## DATA PROVIDED
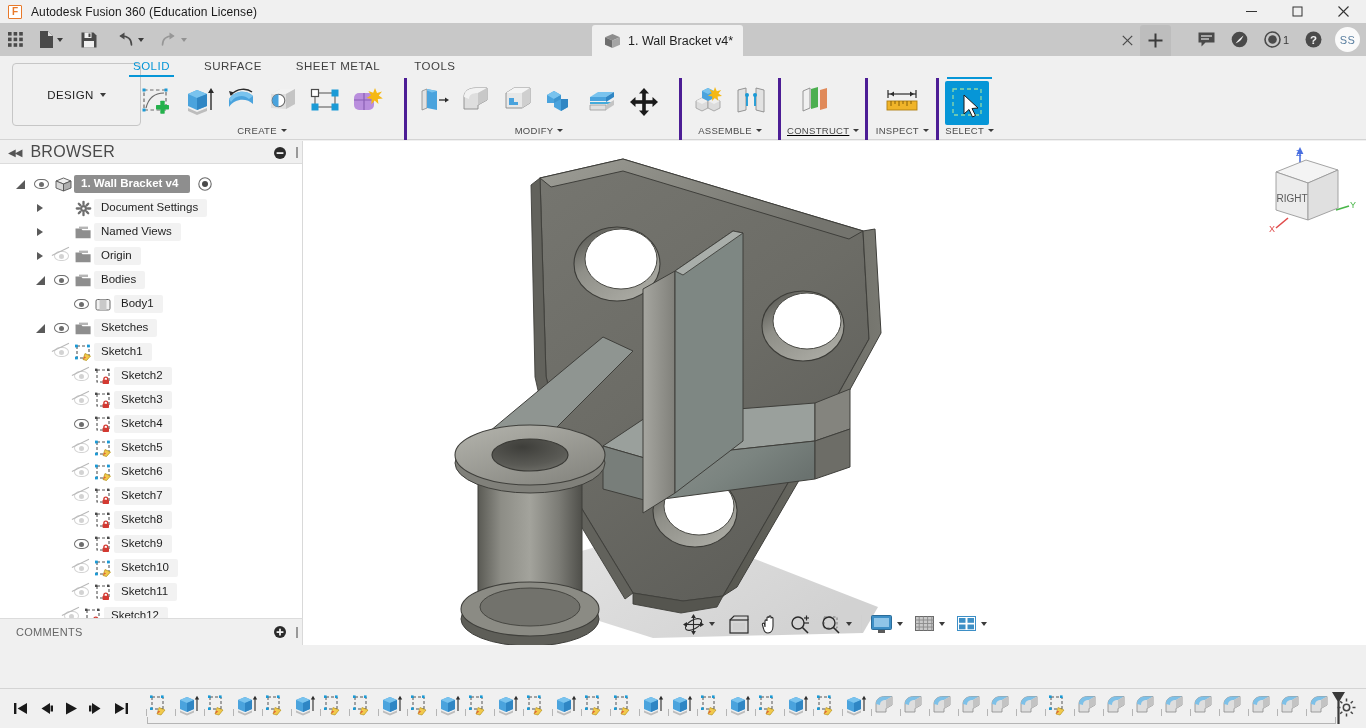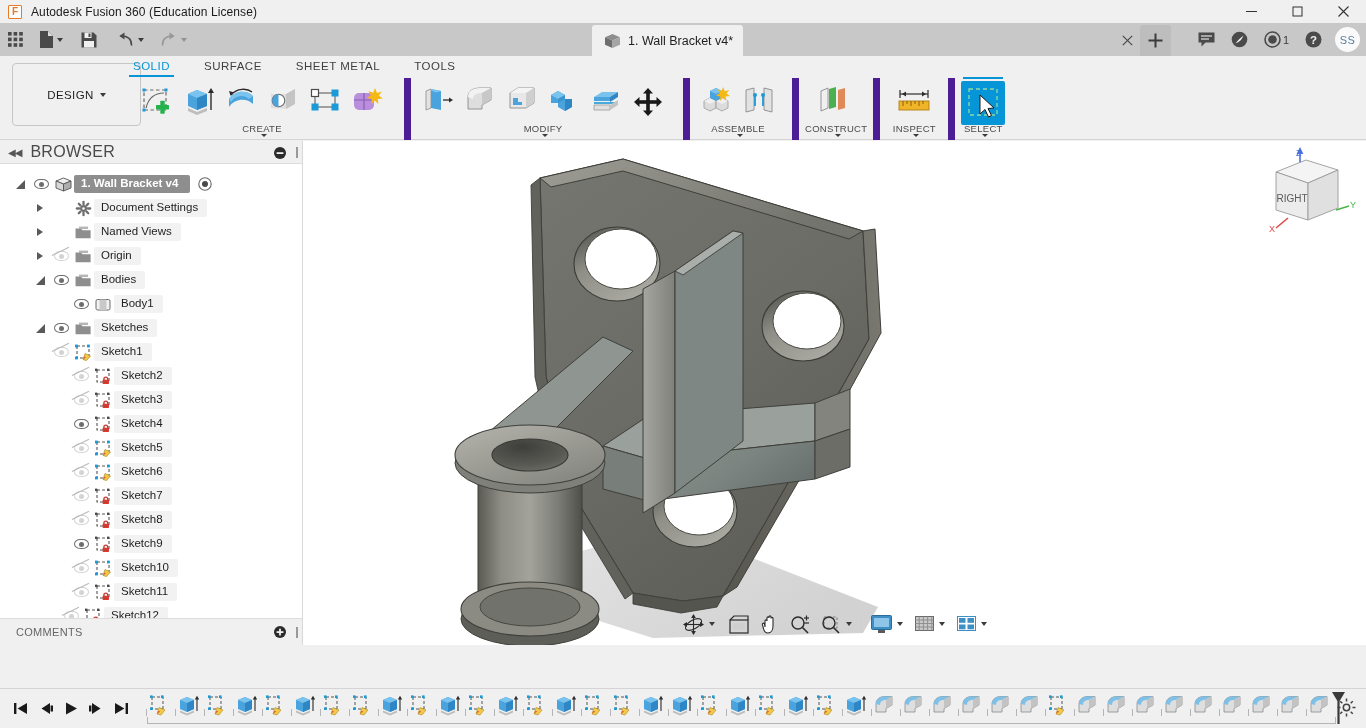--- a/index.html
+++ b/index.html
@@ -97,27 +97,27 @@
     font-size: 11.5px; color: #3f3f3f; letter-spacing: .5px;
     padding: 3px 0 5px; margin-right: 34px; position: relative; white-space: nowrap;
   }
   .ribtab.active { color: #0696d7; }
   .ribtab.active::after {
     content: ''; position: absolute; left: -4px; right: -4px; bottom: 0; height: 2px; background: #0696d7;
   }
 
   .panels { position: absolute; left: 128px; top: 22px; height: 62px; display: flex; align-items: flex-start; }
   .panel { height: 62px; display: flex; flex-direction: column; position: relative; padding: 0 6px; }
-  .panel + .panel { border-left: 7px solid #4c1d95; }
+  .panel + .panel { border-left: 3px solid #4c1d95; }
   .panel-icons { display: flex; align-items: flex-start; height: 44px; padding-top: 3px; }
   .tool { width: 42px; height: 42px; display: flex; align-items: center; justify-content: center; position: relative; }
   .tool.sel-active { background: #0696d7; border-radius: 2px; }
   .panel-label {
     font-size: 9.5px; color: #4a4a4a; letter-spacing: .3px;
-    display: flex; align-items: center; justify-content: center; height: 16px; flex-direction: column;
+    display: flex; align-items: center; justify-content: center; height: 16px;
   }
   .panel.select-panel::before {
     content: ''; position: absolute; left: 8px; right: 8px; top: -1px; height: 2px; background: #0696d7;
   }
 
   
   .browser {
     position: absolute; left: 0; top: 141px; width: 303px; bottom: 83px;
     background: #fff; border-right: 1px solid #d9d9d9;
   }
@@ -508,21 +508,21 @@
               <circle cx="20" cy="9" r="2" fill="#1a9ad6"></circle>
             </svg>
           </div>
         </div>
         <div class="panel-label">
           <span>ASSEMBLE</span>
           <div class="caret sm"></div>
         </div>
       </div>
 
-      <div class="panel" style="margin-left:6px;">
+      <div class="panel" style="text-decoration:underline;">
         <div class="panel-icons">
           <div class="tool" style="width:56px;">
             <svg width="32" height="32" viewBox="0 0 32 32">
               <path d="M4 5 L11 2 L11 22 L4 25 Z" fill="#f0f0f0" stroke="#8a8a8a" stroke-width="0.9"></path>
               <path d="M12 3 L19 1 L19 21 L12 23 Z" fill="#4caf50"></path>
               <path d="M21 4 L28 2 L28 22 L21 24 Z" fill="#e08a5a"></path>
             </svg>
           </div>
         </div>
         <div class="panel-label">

## DIRECTIONS FOR THIS TASK
Pull every line with "align" from the records.

## WRITTEN SOLUTION
   .panels { position: absolute; left: 128px; top: 22px; height: 62px; display: flex; align-items: flex-start; }
   .panel-icons { display: flex; align-items: flex-start; height: 44px; padding-top: 3px; }
   .tool { width: 42px; height: 42px; display: flex; align-items: center; justify-content: center; position: relative; }
-    display: flex; align-items: center; justify-content: center; height: 16px; flex-direction: column;
+    display: flex; align-items: center; justify-content: center; height: 16px;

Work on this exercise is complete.